- [Recorded data]:
--- --- ---

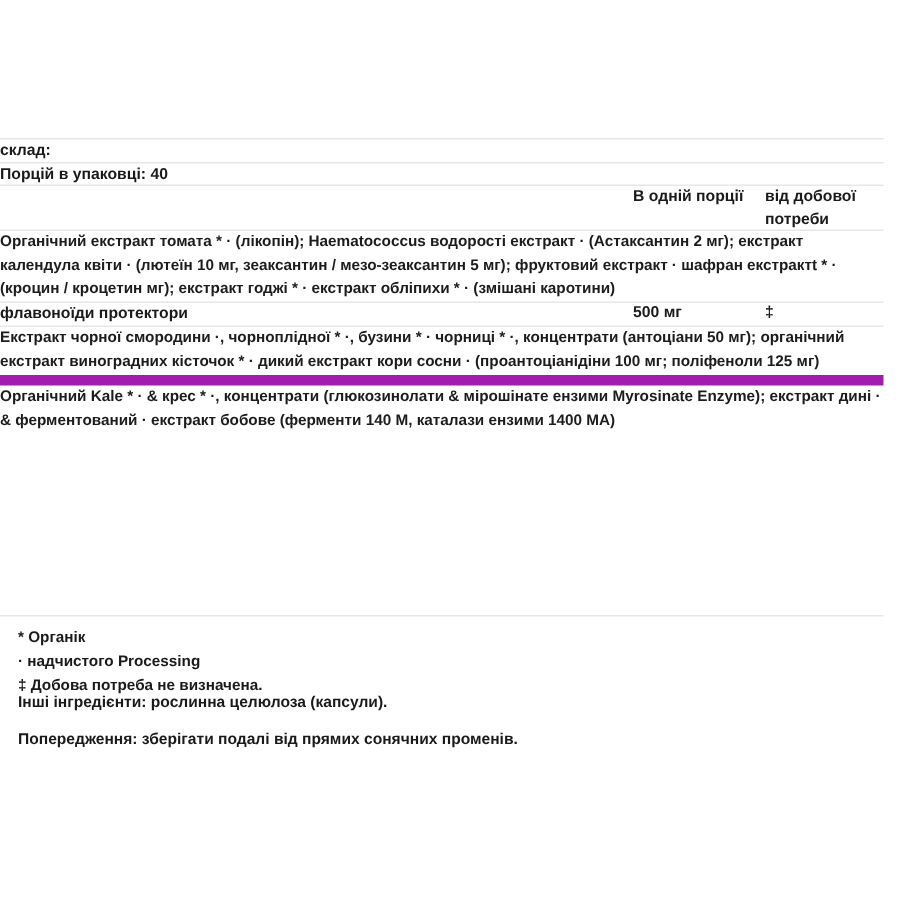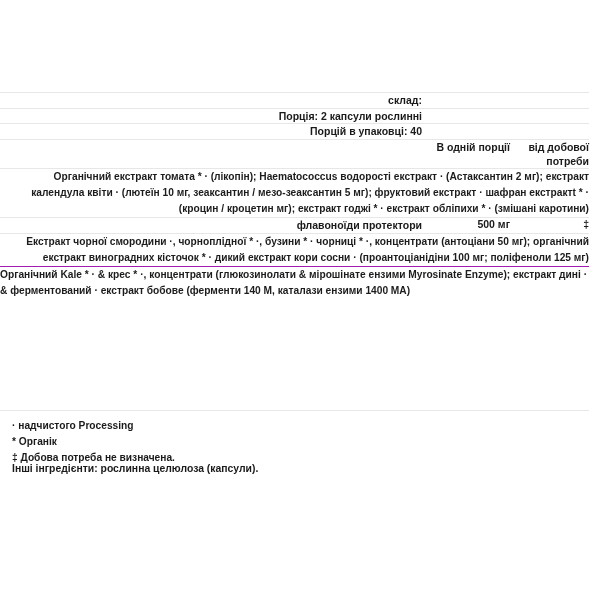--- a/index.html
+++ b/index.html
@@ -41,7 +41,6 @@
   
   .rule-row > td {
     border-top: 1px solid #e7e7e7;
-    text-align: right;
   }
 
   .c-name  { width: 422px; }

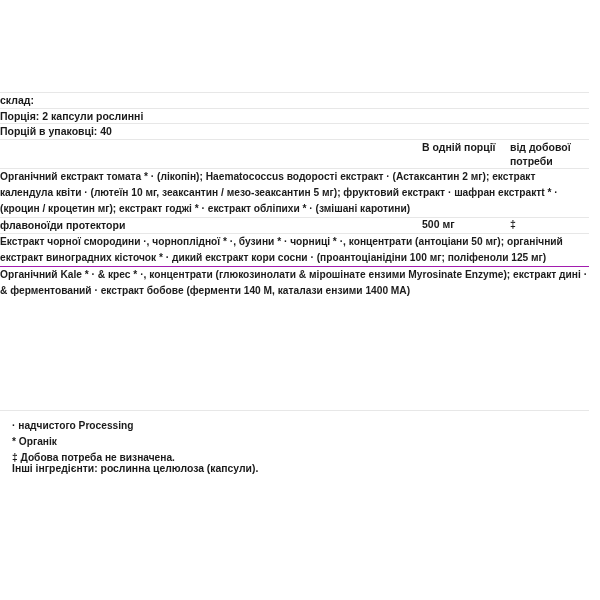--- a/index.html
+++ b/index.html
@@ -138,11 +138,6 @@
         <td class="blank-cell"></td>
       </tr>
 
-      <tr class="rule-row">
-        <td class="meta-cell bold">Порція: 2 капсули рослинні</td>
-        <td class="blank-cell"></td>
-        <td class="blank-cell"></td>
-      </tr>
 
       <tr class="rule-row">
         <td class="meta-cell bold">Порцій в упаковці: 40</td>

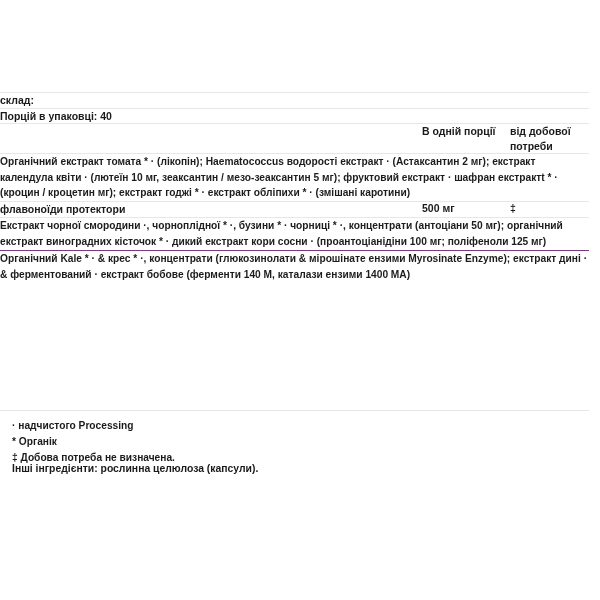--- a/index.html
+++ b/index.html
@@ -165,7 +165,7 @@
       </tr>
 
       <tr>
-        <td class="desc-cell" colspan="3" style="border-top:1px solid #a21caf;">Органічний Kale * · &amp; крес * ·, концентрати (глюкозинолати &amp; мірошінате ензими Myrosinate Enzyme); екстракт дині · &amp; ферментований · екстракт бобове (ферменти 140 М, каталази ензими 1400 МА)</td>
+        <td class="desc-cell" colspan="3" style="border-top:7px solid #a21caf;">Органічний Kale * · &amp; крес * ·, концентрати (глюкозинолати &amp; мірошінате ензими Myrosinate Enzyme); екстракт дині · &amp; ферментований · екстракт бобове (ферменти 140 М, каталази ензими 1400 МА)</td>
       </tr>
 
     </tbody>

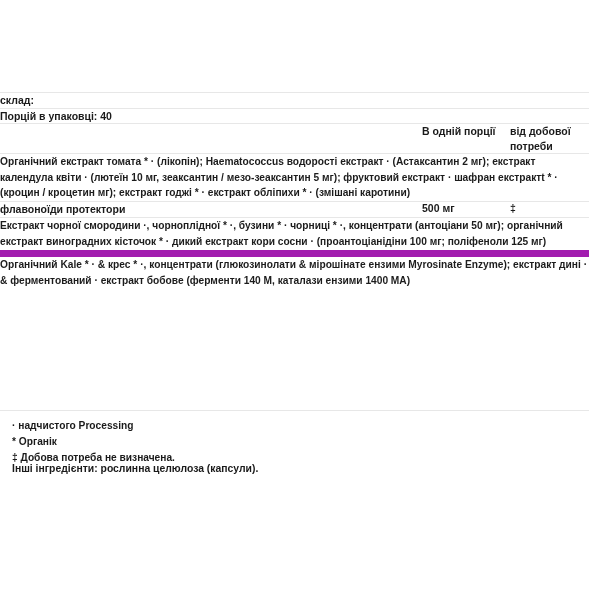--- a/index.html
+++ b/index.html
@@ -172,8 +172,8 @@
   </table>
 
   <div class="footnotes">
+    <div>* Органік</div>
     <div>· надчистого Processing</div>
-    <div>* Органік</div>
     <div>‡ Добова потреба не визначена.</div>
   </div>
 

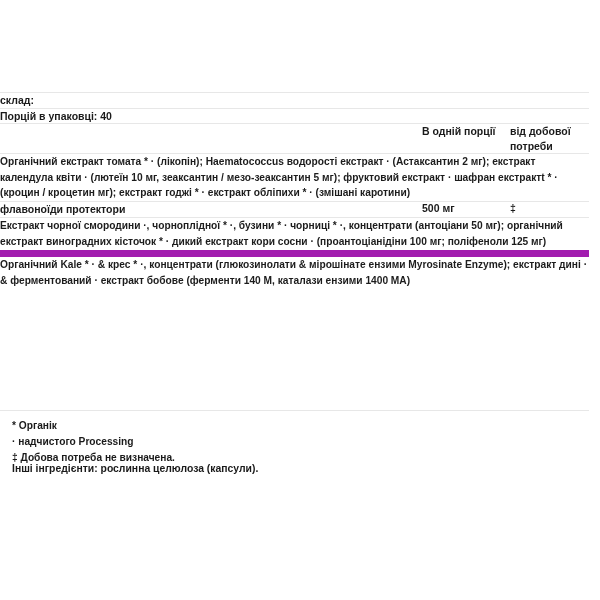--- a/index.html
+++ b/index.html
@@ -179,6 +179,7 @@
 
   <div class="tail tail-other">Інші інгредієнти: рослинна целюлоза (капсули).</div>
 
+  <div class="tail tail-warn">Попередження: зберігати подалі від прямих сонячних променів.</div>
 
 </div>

--- --- ---

- [Task item]: Transcribe every entry above exactly as it stands, but skip the images.

- [Answer to this exercise]:
--- a/index.html
+++ b/index.html
@@ -41,7 +41,6 @@
   
   .rule-row > td {
     border-top: 1px solid #e7e7e7;
-    text-align: right;
   }
 
   .c-name  { width: 422px; }

--- a/index.html
+++ b/index.html
@@ -138,11 +138,6 @@
         <td class="blank-cell"></td>
       </tr>
 
-      <tr class="rule-row">
-        <td class="meta-cell bold">Порція: 2 капсули рослинні</td>
-        <td class="blank-cell"></td>
-        <td class="blank-cell"></td>
-      </tr>
 
       <tr class="rule-row">
         <td class="meta-cell bold">Порцій в упаковці: 40</td>

--- a/index.html
+++ b/index.html
@@ -165,7 +165,7 @@
       </tr>
 
       <tr>
-        <td class="desc-cell" colspan="3" style="border-top:1px solid #a21caf;">Органічний Kale * · &amp; крес * ·, концентрати (глюкозинолати &amp; мірошінате ензими Myrosinate Enzyme); екстракт дині · &amp; ферментований · екстракт бобове (ферменти 140 М, каталази ензими 1400 МА)</td>
+        <td class="desc-cell" colspan="3" style="border-top:7px solid #a21caf;">Органічний Kale * · &amp; крес * ·, концентрати (глюкозинолати &amp; мірошінате ензими Myrosinate Enzyme); екстракт дині · &amp; ферментований · екстракт бобове (ферменти 140 М, каталази ензими 1400 МА)</td>
       </tr>
 
     </tbody>

--- a/index.html
+++ b/index.html
@@ -172,8 +172,8 @@
   </table>
 
   <div class="footnotes">
+    <div>* Органік</div>
     <div>· надчистого Processing</div>
-    <div>* Органік</div>
     <div>‡ Добова потреба не визначена.</div>
   </div>
 

--- a/index.html
+++ b/index.html
@@ -179,6 +179,7 @@
 
   <div class="tail tail-other">Інші інгредієнти: рослинна целюлоза (капсули).</div>
 
+  <div class="tail tail-warn">Попередження: зберігати подалі від прямих сонячних променів.</div>
 
 </div>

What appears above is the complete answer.